======== Extracted information ========

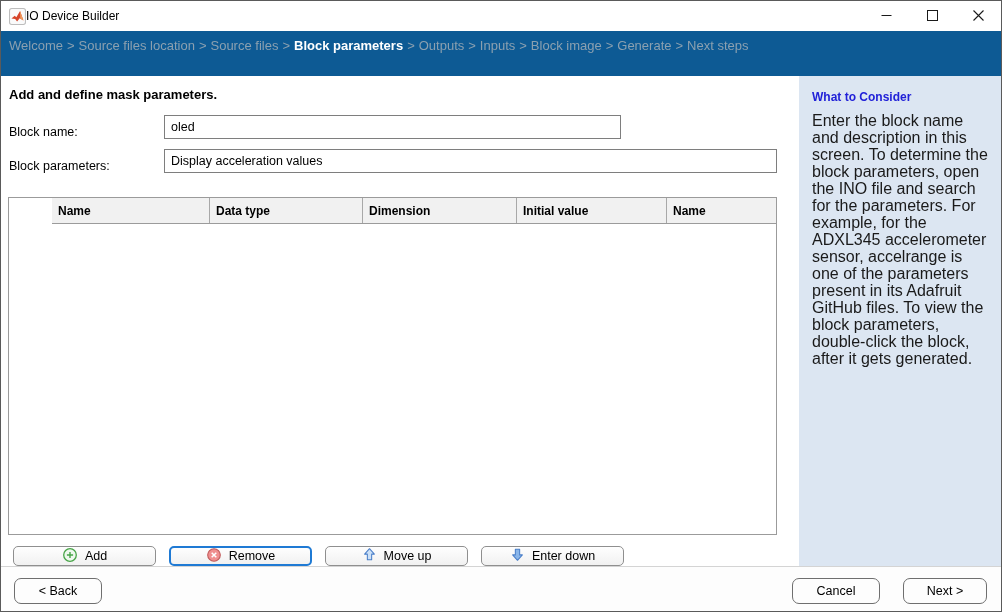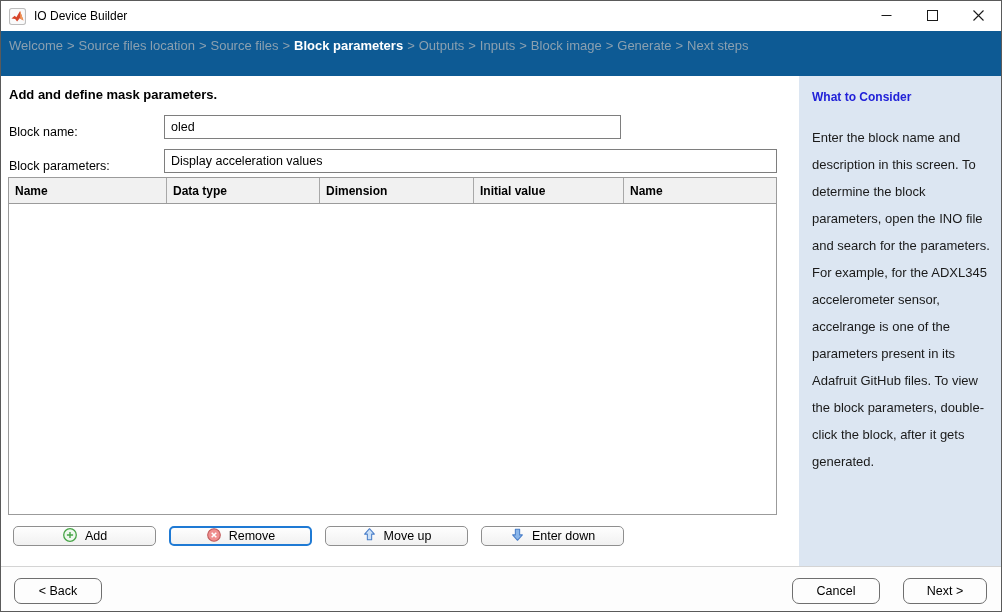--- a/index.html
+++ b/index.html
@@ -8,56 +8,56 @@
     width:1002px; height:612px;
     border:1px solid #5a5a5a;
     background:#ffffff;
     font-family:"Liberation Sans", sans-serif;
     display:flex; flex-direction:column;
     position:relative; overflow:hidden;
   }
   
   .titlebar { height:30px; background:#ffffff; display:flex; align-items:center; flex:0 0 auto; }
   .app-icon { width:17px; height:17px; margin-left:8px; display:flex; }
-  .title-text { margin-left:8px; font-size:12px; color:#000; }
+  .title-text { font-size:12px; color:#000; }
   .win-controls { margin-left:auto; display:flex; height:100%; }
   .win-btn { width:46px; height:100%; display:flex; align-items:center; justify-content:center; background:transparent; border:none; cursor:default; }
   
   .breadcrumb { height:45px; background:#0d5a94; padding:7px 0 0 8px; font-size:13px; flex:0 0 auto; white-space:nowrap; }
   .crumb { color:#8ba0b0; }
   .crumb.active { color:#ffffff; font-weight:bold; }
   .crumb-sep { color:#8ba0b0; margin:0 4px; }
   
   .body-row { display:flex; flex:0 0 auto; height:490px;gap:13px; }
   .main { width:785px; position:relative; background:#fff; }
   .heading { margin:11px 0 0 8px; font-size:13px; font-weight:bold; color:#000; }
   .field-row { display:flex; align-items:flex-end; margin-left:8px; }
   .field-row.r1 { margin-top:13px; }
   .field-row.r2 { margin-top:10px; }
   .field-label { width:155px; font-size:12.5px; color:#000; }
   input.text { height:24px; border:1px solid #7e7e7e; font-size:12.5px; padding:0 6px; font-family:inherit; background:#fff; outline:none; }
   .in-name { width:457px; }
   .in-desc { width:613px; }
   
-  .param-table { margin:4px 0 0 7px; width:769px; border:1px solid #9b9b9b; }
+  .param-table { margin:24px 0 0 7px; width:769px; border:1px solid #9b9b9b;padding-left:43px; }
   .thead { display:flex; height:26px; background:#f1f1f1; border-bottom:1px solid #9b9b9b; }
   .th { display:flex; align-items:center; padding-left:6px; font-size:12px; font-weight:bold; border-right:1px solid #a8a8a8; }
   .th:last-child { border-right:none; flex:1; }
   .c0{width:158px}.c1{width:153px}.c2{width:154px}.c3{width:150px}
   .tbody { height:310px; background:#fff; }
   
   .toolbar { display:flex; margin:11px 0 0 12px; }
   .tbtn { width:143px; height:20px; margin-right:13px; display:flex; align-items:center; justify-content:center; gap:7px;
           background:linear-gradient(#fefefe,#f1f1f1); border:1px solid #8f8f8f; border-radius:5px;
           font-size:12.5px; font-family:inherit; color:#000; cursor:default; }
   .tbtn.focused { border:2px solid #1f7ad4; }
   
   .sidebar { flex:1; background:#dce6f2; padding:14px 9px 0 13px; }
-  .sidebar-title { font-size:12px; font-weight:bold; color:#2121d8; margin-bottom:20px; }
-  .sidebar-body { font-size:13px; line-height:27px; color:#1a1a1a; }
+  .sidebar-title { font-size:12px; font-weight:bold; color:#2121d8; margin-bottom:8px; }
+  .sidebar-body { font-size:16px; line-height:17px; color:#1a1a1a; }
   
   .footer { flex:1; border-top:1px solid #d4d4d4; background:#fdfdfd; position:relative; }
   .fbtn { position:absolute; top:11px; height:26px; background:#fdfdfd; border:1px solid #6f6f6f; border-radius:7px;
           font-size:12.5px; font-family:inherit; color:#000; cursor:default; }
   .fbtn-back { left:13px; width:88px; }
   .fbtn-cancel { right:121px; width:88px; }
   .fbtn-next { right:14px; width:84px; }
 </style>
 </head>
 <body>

========
======== Extracted information ========

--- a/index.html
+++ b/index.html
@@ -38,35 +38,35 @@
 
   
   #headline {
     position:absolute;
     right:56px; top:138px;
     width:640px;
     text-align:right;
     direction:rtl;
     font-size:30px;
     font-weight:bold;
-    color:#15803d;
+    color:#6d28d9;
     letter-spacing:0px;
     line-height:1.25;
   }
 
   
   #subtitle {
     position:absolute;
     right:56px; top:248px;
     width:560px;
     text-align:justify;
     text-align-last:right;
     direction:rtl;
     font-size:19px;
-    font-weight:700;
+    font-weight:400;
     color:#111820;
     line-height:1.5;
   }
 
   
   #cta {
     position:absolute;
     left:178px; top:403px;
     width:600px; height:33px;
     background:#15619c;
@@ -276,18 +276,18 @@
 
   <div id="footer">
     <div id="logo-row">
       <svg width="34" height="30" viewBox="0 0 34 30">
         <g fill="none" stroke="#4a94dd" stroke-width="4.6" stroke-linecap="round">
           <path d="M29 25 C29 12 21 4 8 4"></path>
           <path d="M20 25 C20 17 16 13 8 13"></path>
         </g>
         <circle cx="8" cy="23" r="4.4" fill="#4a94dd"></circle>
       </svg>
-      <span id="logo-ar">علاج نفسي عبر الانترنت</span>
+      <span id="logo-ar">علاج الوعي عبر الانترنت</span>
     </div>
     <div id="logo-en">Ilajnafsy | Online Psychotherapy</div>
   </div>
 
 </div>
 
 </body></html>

========

• [Activity]
From the records, determine the number of lines holding the word "param", and state that number only.

• [Expected answer]
2